▶ [What is needed]: Determine the number of lines in the data below that contain the string "ekonomická", and respond with that number alone.

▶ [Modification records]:

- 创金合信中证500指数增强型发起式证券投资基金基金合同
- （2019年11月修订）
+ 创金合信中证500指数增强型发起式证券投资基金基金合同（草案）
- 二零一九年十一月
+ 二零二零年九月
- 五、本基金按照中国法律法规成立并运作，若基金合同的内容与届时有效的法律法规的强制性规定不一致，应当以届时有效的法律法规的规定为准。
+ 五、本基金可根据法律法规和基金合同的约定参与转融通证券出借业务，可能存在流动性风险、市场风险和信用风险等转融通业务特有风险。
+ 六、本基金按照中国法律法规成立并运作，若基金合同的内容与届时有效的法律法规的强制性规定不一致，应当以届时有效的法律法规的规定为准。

...

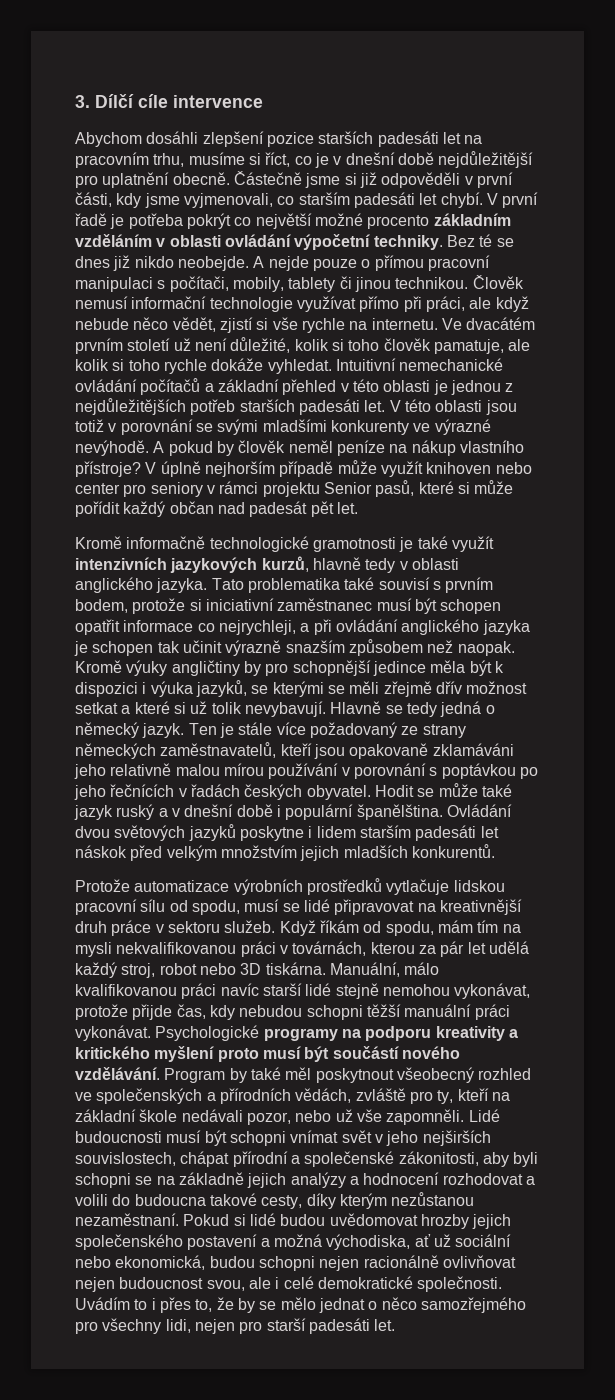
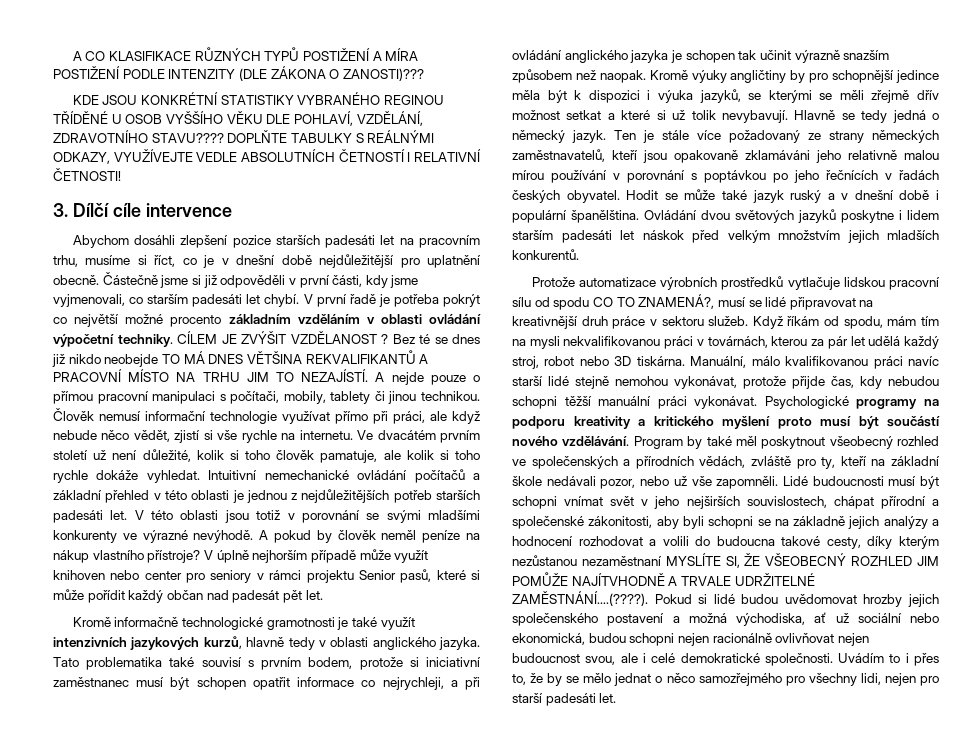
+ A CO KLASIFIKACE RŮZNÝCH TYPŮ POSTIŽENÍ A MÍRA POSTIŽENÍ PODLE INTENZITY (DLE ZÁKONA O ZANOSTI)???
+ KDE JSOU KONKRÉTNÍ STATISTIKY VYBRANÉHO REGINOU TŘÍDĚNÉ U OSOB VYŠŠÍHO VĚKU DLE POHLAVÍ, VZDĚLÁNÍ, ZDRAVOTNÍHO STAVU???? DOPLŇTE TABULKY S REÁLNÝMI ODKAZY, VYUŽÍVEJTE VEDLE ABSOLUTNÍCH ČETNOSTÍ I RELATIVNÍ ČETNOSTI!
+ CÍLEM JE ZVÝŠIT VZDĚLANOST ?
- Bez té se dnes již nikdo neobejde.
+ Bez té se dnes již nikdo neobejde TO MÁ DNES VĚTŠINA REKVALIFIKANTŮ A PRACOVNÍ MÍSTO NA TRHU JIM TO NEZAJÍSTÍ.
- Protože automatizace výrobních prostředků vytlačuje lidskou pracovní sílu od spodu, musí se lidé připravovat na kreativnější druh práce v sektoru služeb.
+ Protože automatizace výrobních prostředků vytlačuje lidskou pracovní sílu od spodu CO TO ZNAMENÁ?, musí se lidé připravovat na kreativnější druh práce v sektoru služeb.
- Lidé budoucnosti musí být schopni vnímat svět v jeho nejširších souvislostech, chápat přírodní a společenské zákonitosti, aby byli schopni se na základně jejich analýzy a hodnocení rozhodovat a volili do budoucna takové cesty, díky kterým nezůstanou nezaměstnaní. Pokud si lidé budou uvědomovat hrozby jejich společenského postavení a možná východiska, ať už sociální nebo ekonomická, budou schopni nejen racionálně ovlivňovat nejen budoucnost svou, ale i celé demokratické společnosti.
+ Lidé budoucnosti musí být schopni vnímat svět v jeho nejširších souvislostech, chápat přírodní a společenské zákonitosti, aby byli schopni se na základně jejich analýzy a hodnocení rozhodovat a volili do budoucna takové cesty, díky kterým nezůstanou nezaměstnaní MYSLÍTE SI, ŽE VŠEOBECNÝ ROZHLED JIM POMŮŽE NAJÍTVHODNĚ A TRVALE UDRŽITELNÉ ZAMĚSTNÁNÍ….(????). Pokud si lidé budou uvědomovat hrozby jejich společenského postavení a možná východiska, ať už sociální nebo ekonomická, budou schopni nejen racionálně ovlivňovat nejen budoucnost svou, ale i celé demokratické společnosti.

▶ [Result for this task]: 2